The most effective method for short-term forecasting is likely an ARIMA prediction model, given that historical data shows strong patterns, due to its simplicity and interpretability. For incorporating external factors, regression analysis is preferable, as it can handle multiple input variables and easily extrapolate future demand. SVM models are suited for complex, non-linear relationships, but they require expert interpretation.
Anomaly Detection and Outlier Handling
Anomaly detection traditionally relied on manual data inspection by experts, but the increasing volume of data has made this method impractical. Consequently, automatic anomaly detection using machine learning techniques such as one class support vector machine (OCSVM), has become more prevalent. OCSVM identifies outliers by learning the distribution of a dataset, detecting data points that significantly deviate. This approach helps grid operators detect unusual energy consumption patterns, understand their causes, and prepare for disruptions, thus preventing unplanned power cuts due to load shedding.
Key factors leading to anomalies in energy consumption would be:
Social and cultural events – Major events like the football World Cup, public holidays, and music festivals can significantly boost energy consumption due to increased live streaming, decorations, and usage of lighting and sound systems.
Economic activities – Economic booms raise energy usage through heightened industrial activity, while recessions often reduce it. Production cycle changes also impact consumption, with lower usage during planning stages.
Environmental factors – Extreme weather, such as heatwaves or cold snaps, can cause unexpected spikes or drops in energy demand.
Machine Learning’s Large Potential and Pressing Challenges
The potential for the application of machine learning models to account for unique local factors is large. This nuanced approach to forecasting allows for more efficient resource allocation and better infrastructure planning, as it leverages region-specific insights to make accurate predictions. By effectively integrating diverse and localized data sources, ML models offer a significant advantage over traditional methods, ensuring that energy supply can be more reliably aligned with consumer demand.

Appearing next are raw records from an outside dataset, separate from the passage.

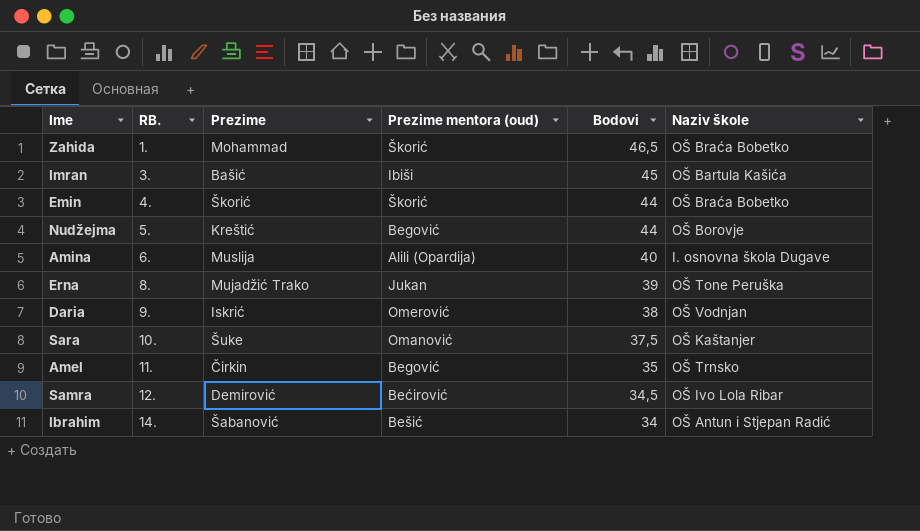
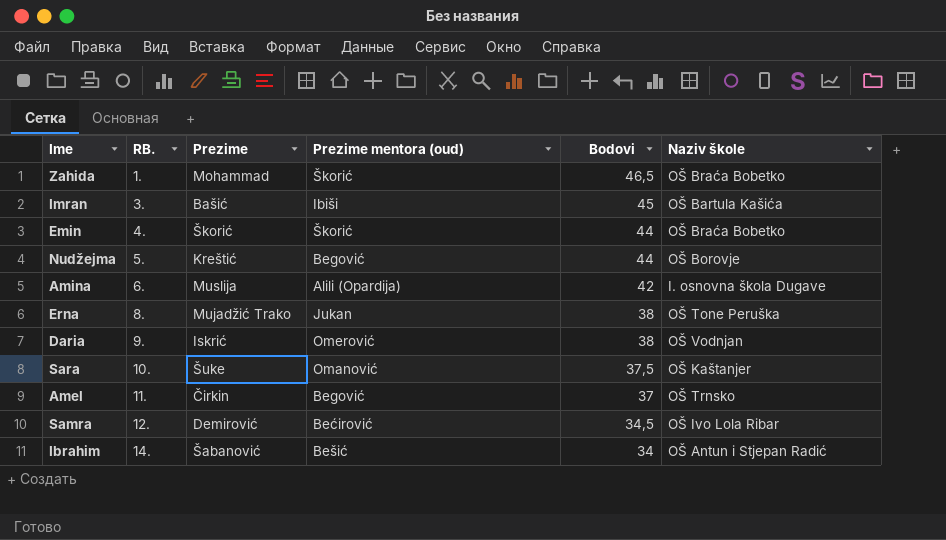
Amina | Bodovi: 40 -> 42
Erna | Bodovi: 39 -> 38
Amel | Bodovi: 35 -> 37

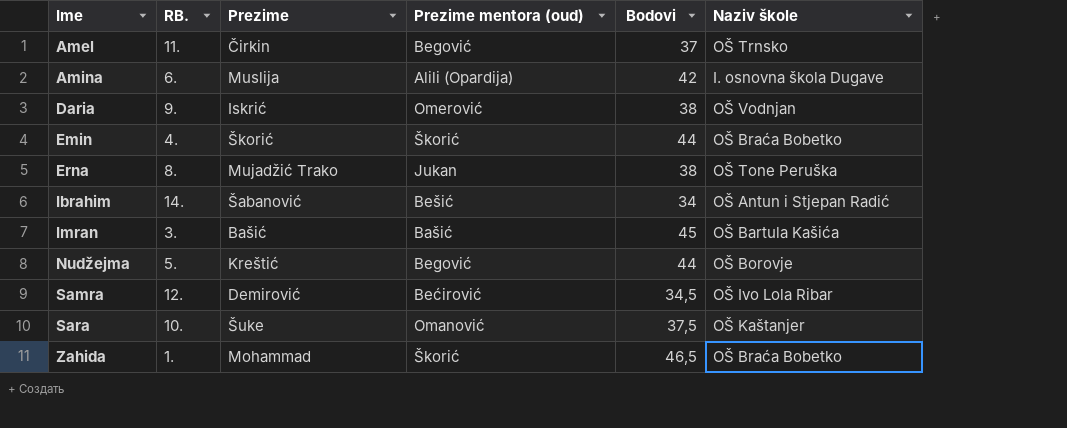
row order: RB. ascending -> Ime ascending
Imran | Prezime mentora (oud): Ibiši -> Bašić

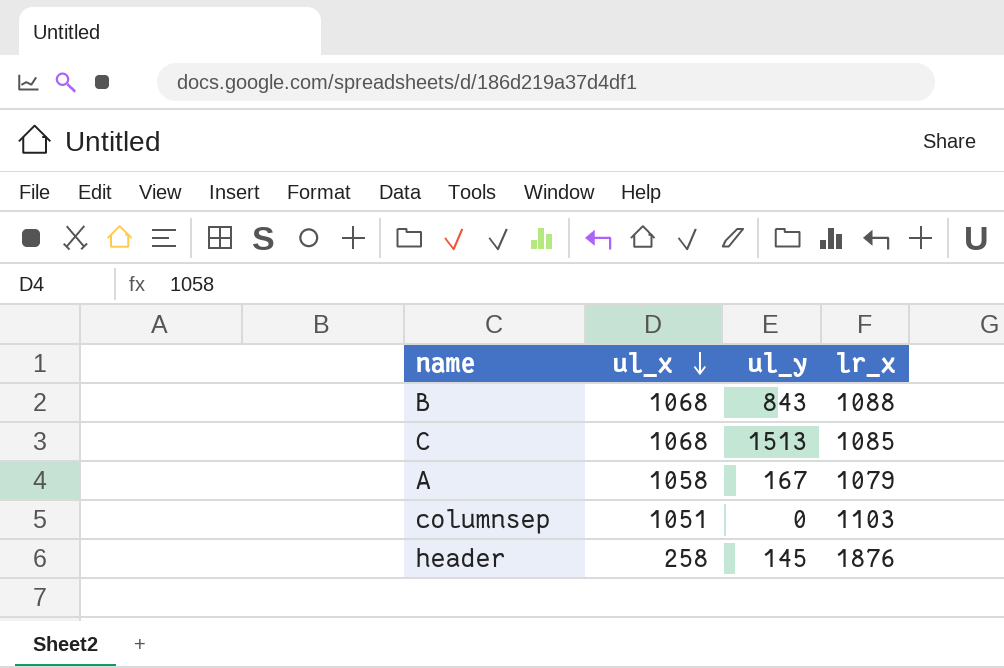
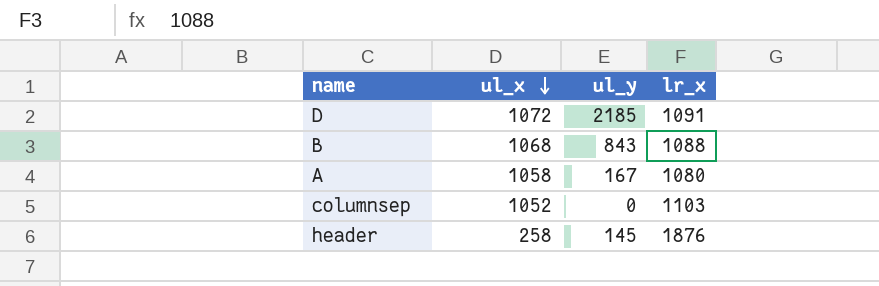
row C: 1068 | 1513 | 1085 -> none
row D: none -> 1072 | 2185 | 1091
A | lr_x: 1079 -> 1080
columnsep | ul_x: 1051 -> 1052

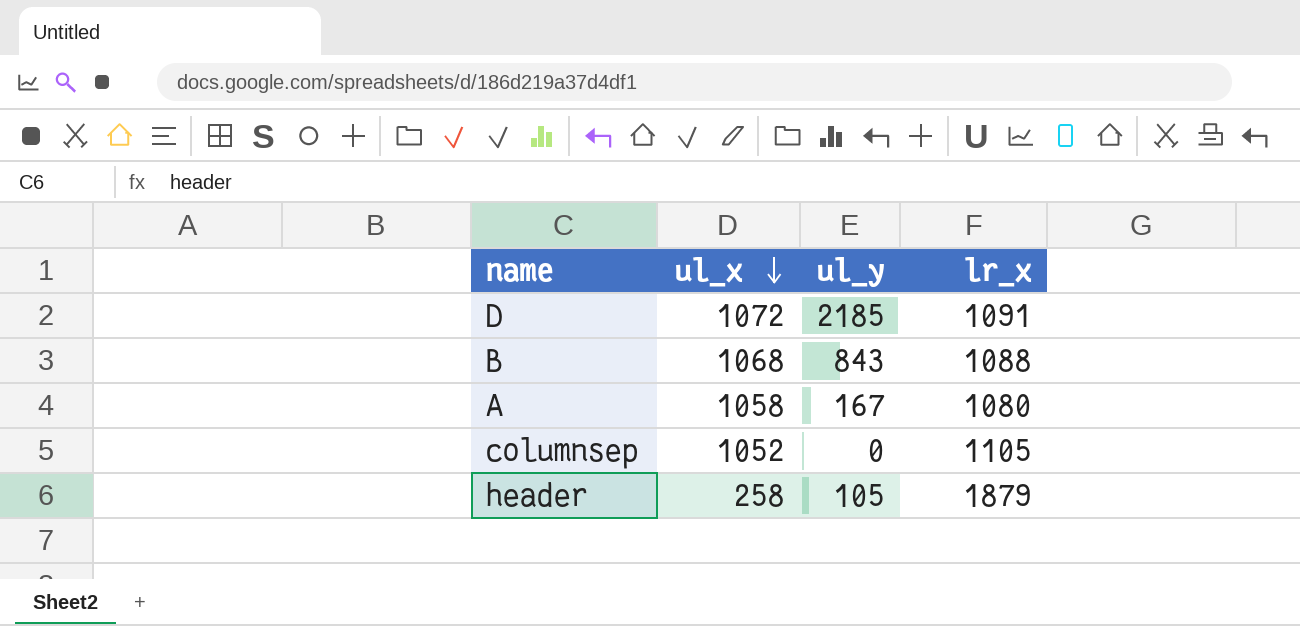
columnsep | lr_x: 1103 -> 1105
header | ul_y: 145 -> 105
header | lr_x: 1876 -> 1879

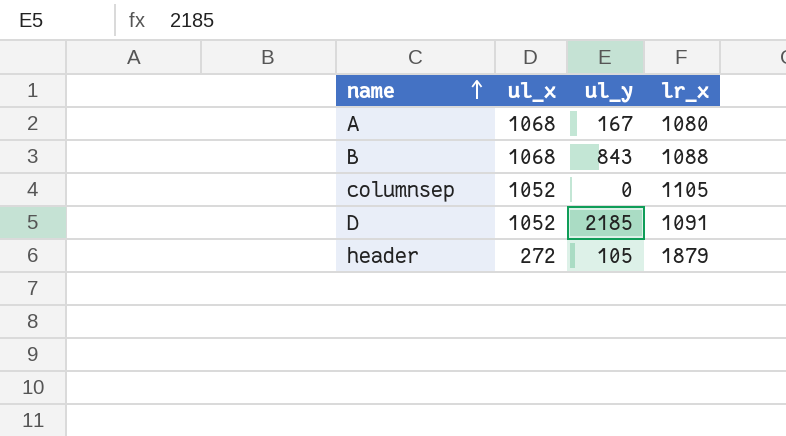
row order: ul_x descending -> name ascending
A | ul_x: 1058 -> 1068
D | ul_x: 1072 -> 1052
header | ul_x: 258 -> 272

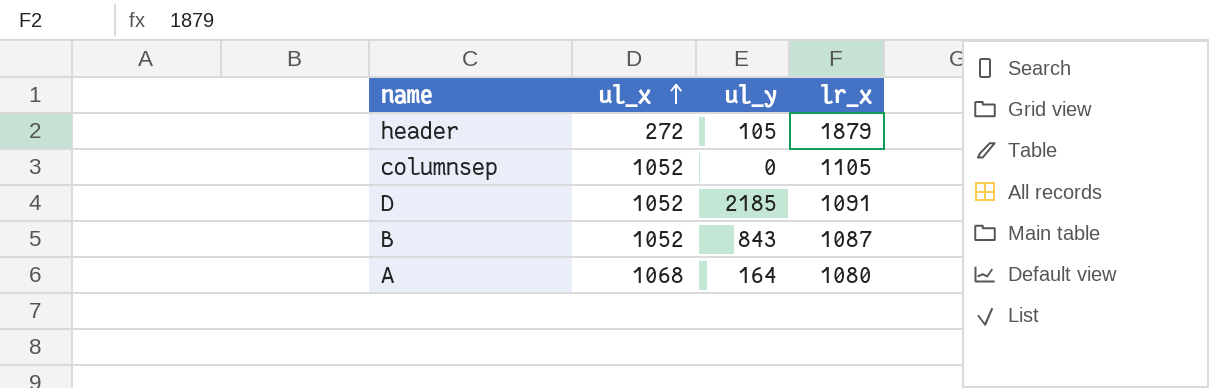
row order: name ascending -> ul_x ascending
B | ul_x: 1068 -> 1052
B | lr_x: 1088 -> 1087
A | ul_y: 167 -> 164

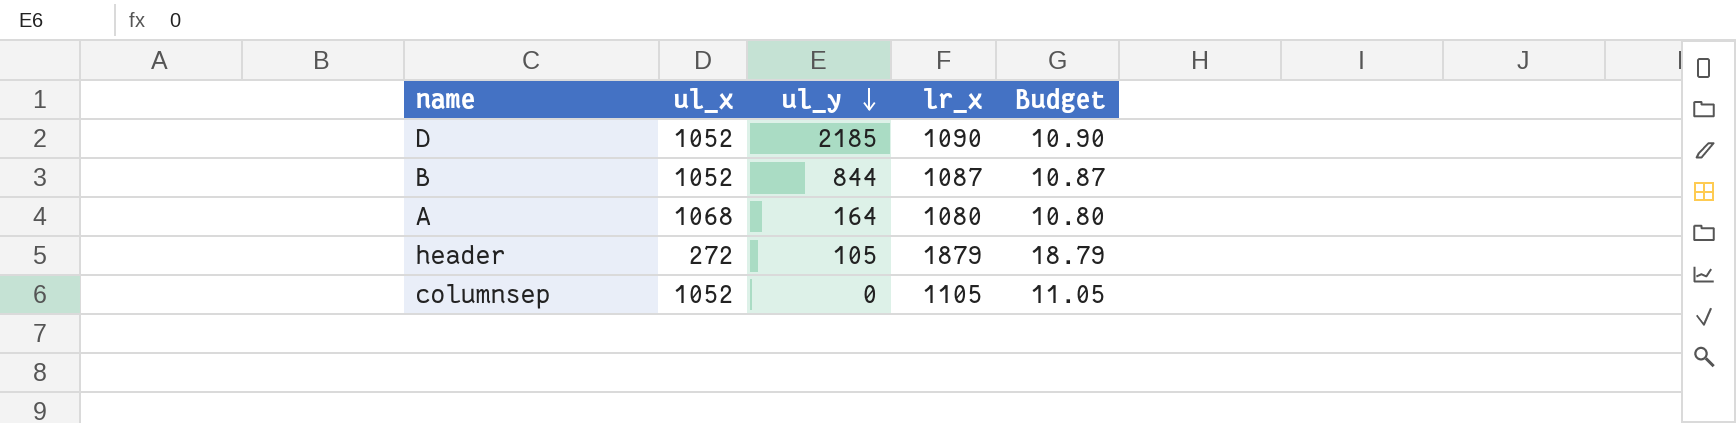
row order: ul_x ascending -> ul_y descending
column Budget | formula: none -> [lr_x] * 0.01
D | lr_x: 1091 -> 1090
B | ul_y: 843 -> 844

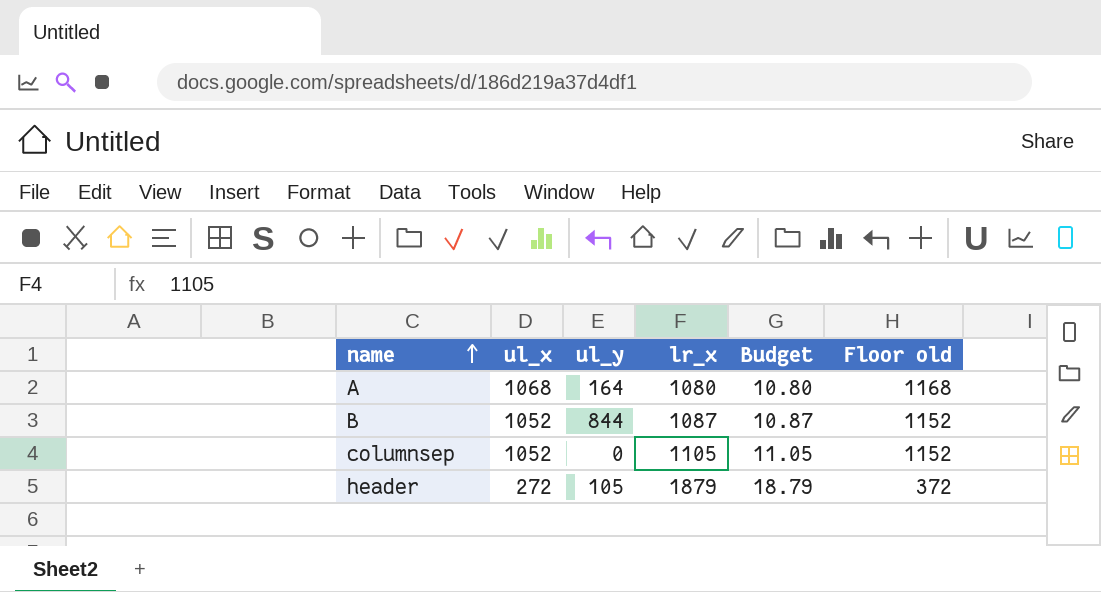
row order: ul_y descending -> name ascending
column Floor old | formula: none -> [ul_x] + 100
row D: 1052 | 2185 | 1090 | 10.90 -> none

Implementing machine learning models faces several challenges:
Limited access to comprehensive and accurate data can impair ML model performance.
Insufficient internet and computational resources hinder ML development and installation.
A lack of trained data scientists and experts complicates system development and maintenance.
High expenses for ML technology can be prohibitive for smaller organisations.
Frequent power outages and unreliable internet affect data collection and model reliability.
Conclusion
In conclusion, effective demand forecasting could play a crucial role in expanding and stabilising East Africa’s energy supply – ensuring reliable electricity access for both households and businesses. Where load shedding is common due to inadequate demand forecasting and lacklustre maintenance, techniques like load profiling and short-term load forecasting can enhance energy distribution. By accurately predicting consumption patterns and adjusting supply strategies, energy suppliers can mitigate these blackouts. Incorporating renewable energy sources, upgrading infrastructure, and using large-scale battery storage for excess energy can further stabilise supply. Through predictive analytics, technological innovation, and strategic planning, East African countries can align energy production with consumer demand – leading to more sustainable and resilient power systems for all.